◆ BRIEF
Your answer must be the lines from the first record through the line that contains "width:60px; left:800px; text-align:left;", copied exactly and without any pictures.
(RAW DATA)
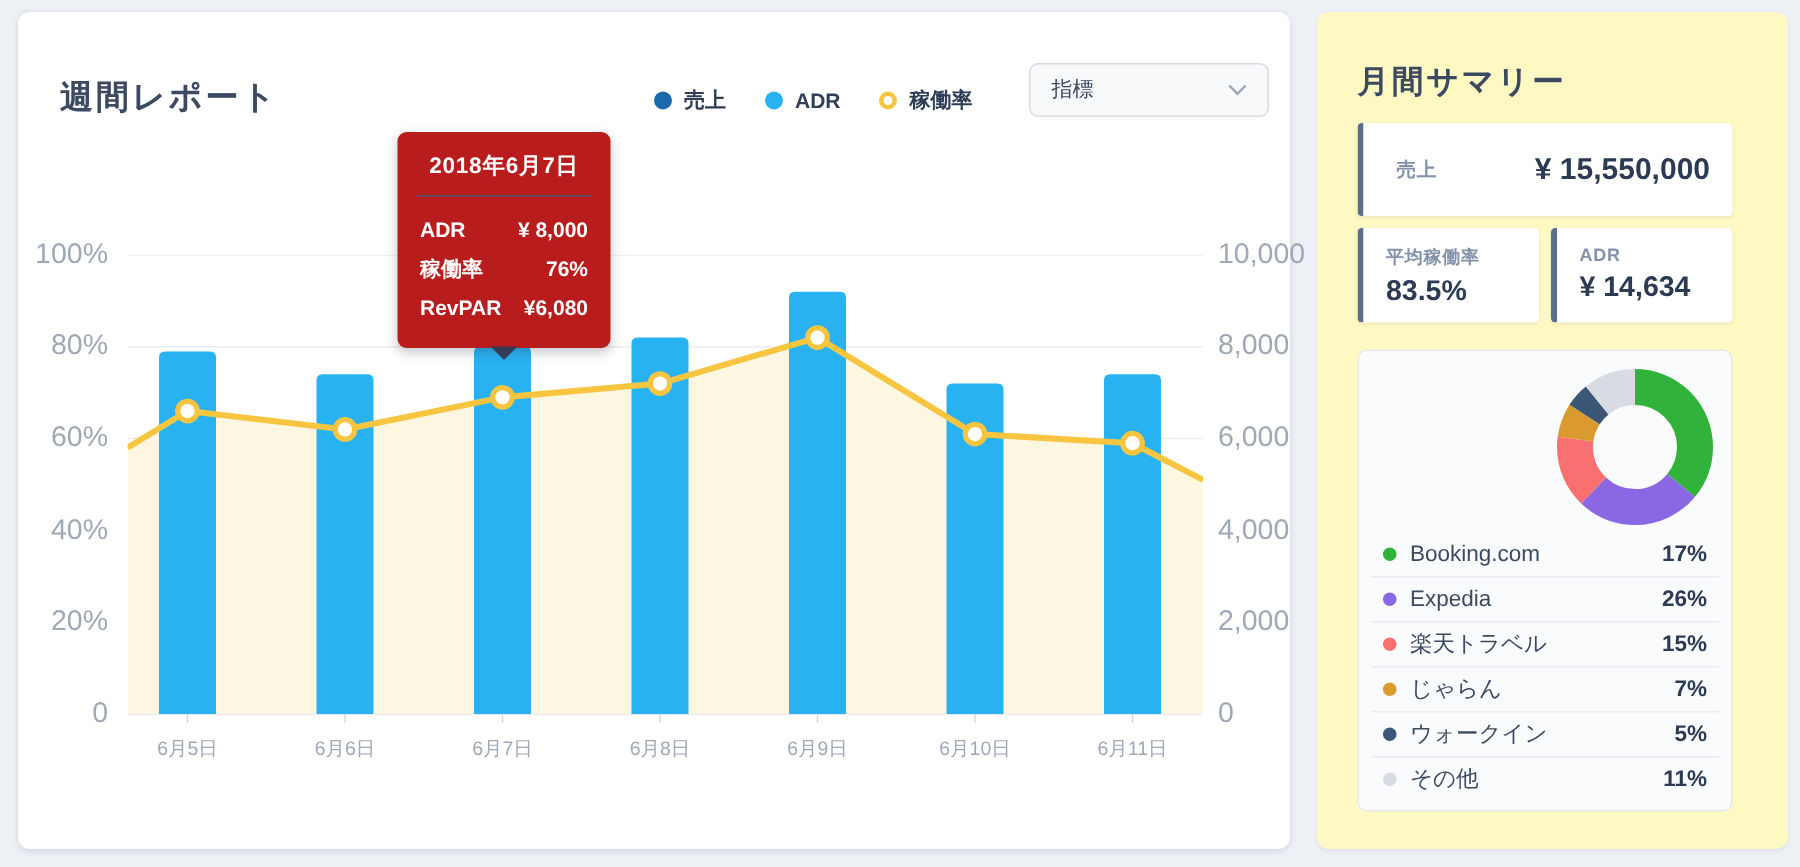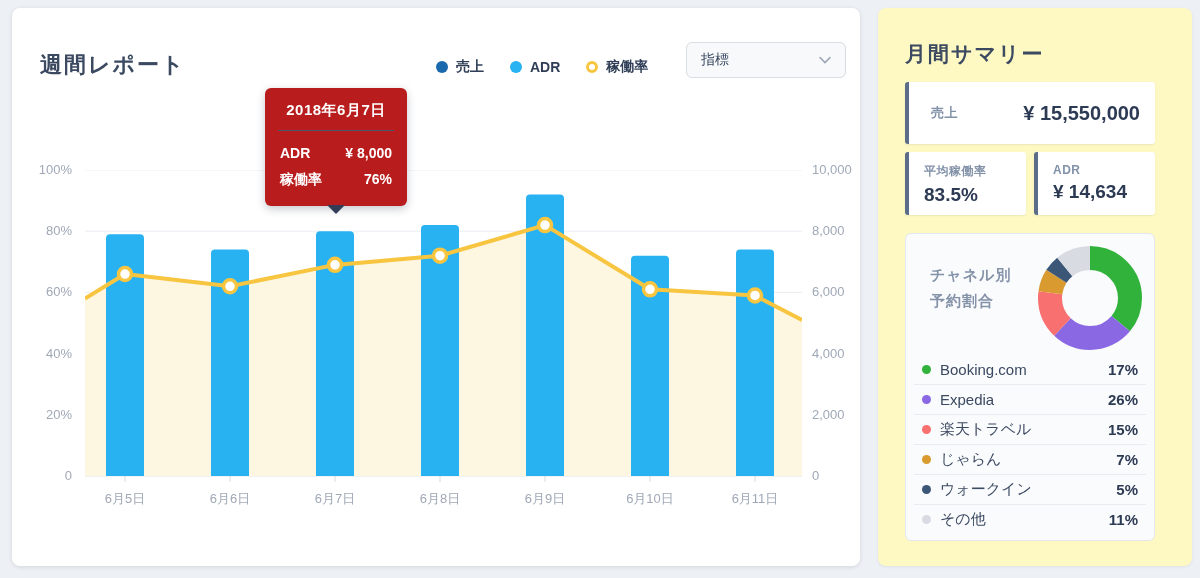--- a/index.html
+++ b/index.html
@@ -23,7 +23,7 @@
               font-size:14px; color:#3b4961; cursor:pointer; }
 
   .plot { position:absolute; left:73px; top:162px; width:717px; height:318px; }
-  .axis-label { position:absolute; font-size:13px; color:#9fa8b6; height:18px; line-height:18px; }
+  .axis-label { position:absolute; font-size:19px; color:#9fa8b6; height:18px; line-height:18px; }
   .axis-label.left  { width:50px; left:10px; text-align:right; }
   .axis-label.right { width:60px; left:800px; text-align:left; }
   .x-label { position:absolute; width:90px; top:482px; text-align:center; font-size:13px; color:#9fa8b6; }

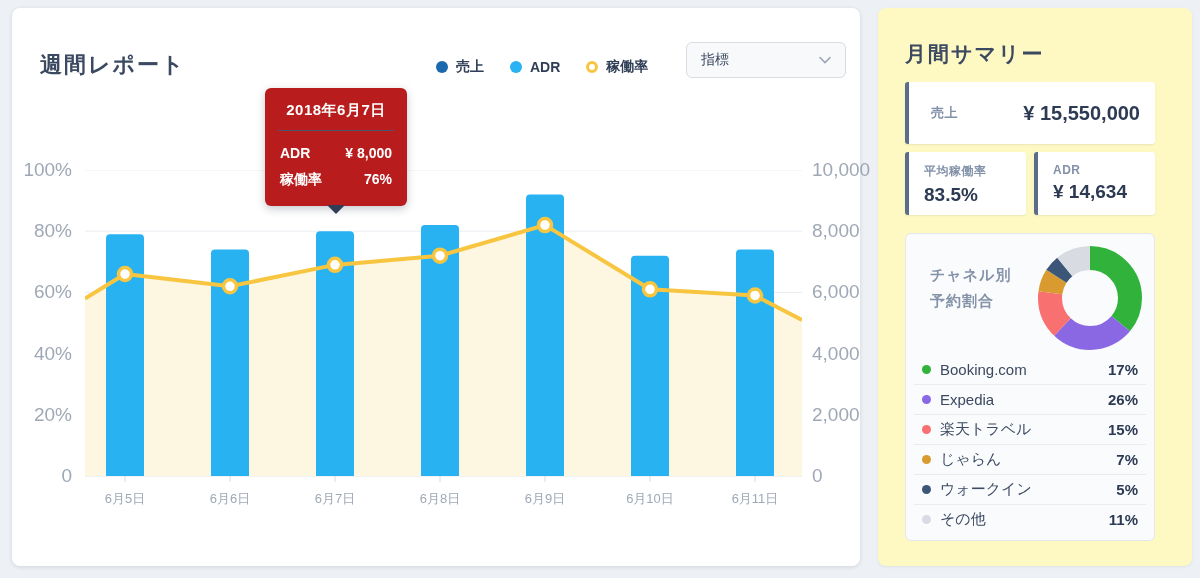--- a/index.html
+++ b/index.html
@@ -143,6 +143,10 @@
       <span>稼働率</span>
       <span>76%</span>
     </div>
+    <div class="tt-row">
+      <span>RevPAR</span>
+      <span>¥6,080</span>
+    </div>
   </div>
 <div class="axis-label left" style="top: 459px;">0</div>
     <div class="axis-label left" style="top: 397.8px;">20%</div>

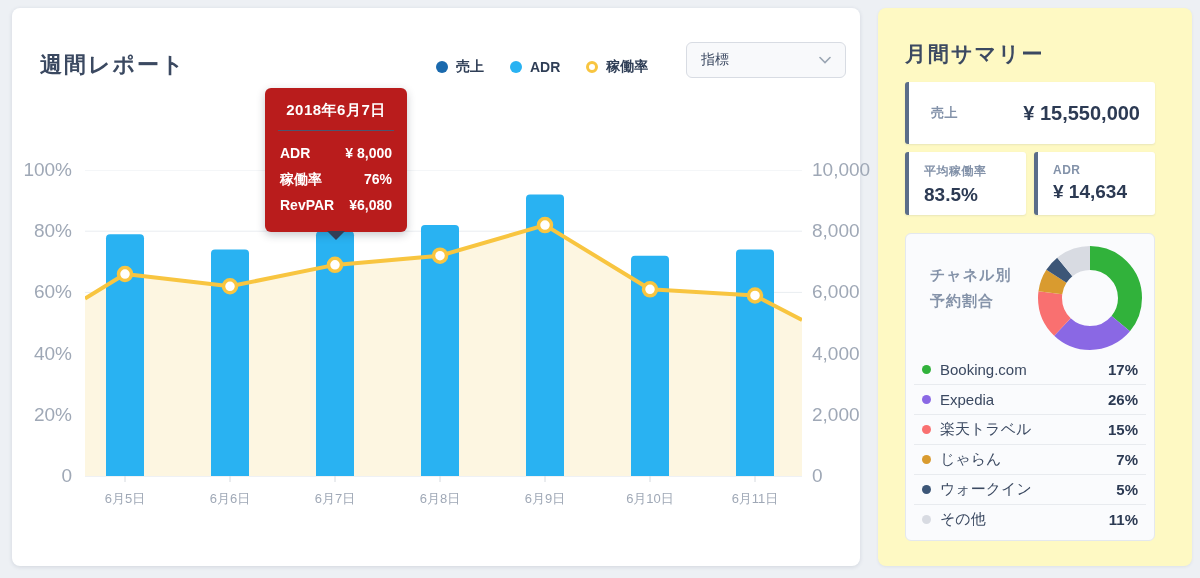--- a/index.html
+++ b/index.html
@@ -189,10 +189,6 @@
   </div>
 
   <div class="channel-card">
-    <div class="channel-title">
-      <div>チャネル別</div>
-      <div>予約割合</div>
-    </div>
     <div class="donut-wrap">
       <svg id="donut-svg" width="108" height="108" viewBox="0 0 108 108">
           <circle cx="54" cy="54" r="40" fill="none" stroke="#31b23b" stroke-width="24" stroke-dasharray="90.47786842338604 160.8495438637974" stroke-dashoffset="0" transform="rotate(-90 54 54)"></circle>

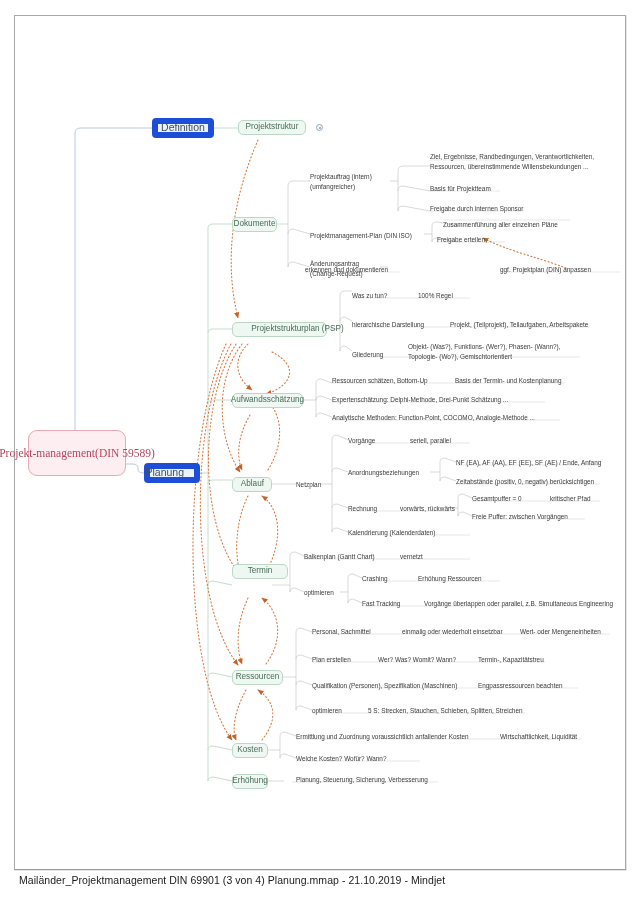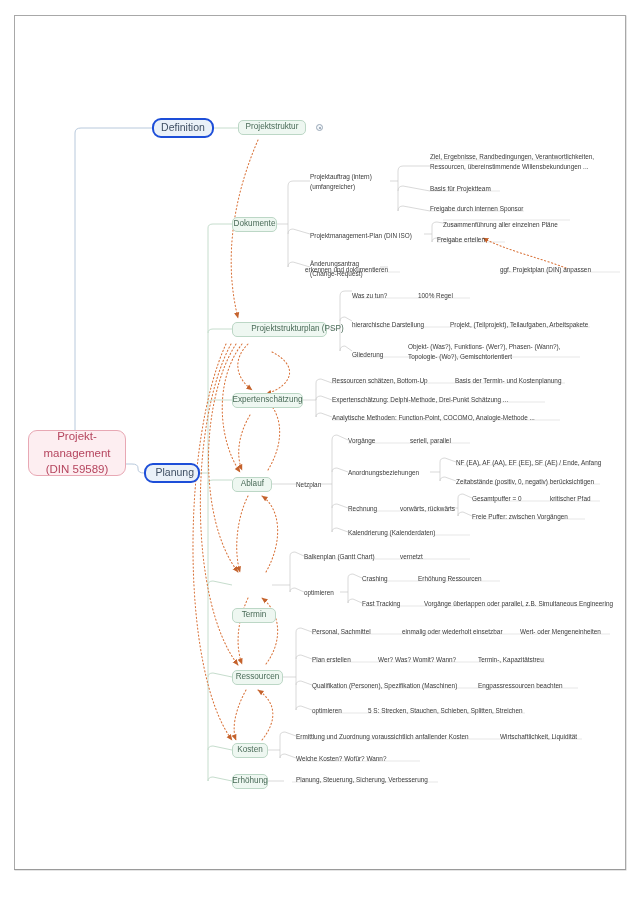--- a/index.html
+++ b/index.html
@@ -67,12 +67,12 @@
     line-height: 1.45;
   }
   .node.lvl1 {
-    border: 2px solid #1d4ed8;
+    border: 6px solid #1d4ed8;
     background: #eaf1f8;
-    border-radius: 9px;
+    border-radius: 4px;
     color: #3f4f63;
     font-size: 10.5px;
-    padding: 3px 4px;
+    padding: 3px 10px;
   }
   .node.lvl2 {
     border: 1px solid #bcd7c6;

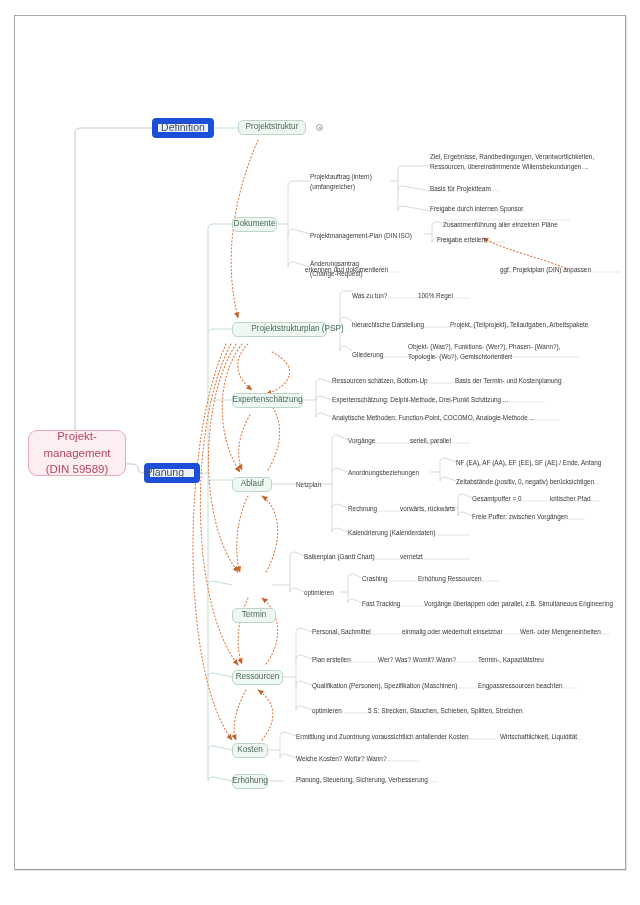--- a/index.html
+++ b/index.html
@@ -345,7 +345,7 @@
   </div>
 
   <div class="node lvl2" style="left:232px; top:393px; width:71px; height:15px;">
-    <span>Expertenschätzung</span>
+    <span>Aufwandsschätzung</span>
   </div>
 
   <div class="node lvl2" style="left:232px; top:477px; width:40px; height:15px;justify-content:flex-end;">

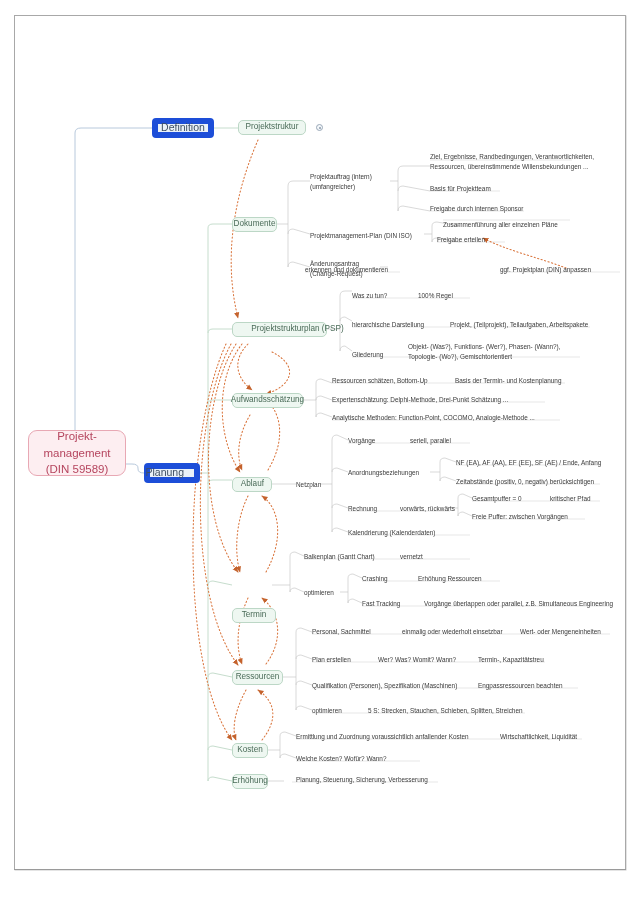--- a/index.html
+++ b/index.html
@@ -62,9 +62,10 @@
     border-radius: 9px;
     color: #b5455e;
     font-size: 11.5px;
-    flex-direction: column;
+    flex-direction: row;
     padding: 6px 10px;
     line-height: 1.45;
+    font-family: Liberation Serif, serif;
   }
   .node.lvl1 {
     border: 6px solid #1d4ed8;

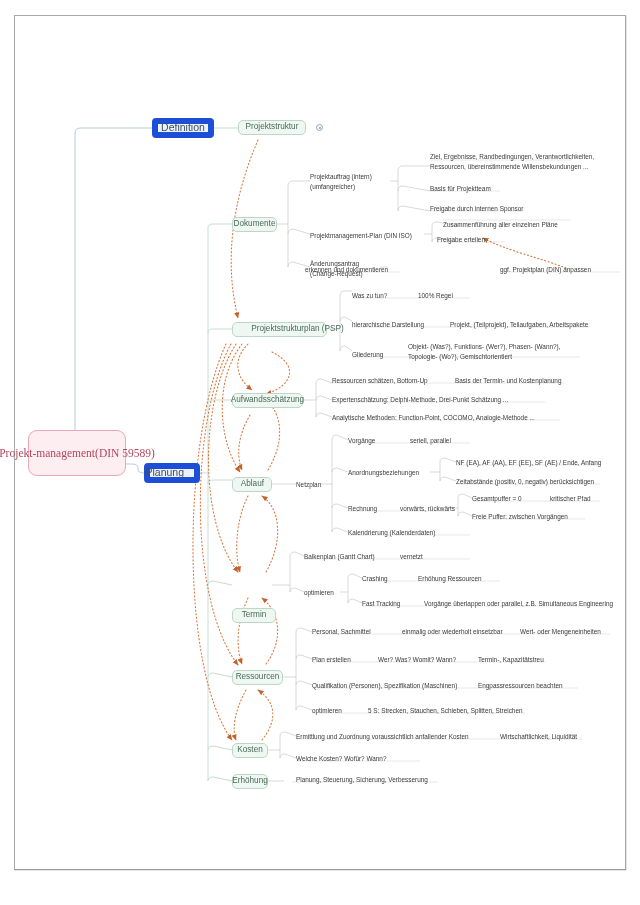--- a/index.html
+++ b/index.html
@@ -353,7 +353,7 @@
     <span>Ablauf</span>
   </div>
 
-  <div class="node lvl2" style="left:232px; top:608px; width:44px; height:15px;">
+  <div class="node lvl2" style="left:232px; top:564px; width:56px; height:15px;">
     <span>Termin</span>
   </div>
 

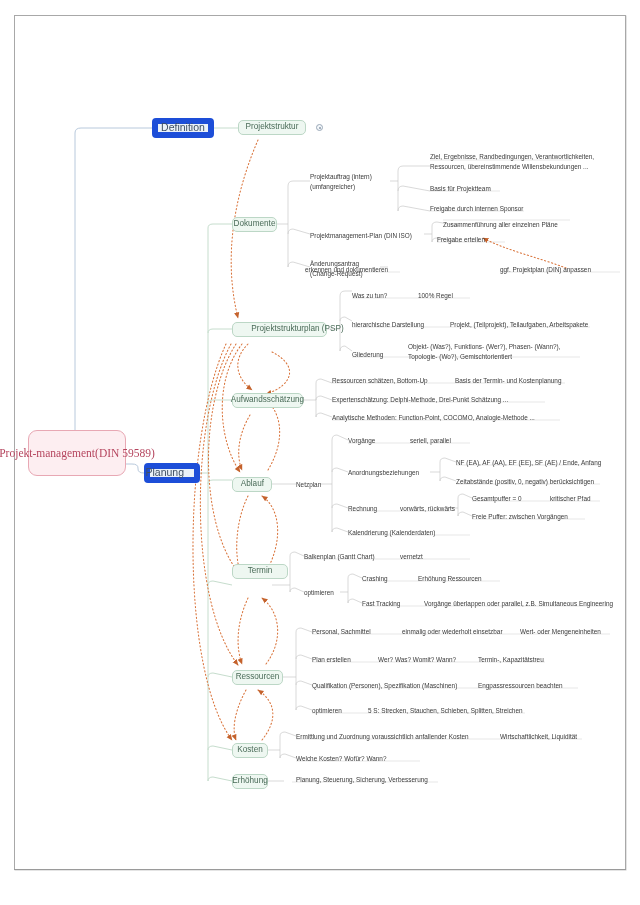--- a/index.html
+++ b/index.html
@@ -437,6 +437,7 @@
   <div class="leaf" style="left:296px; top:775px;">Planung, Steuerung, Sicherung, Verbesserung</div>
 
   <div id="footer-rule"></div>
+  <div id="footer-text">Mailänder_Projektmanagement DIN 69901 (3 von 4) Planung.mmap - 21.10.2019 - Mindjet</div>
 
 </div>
(End RAW DATA)
◆ FINISHED EXERCISE
--- a/index.html
+++ b/index.html
@@ -23,7 +23,7 @@
               font-size:14px; color:#3b4961; cursor:pointer; }
 
   .plot { position:absolute; left:73px; top:162px; width:717px; height:318px; }
-  .axis-label { position:absolute; font-size:13px; color:#9fa8b6; height:18px; line-height:18px; }
+  .axis-label { position:absolute; font-size:19px; color:#9fa8b6; height:18px; line-height:18px; }
   .axis-label.left  { width:50px; left:10px; text-align:right; }
   .axis-label.right { width:60px; left:800px; text-align:left; }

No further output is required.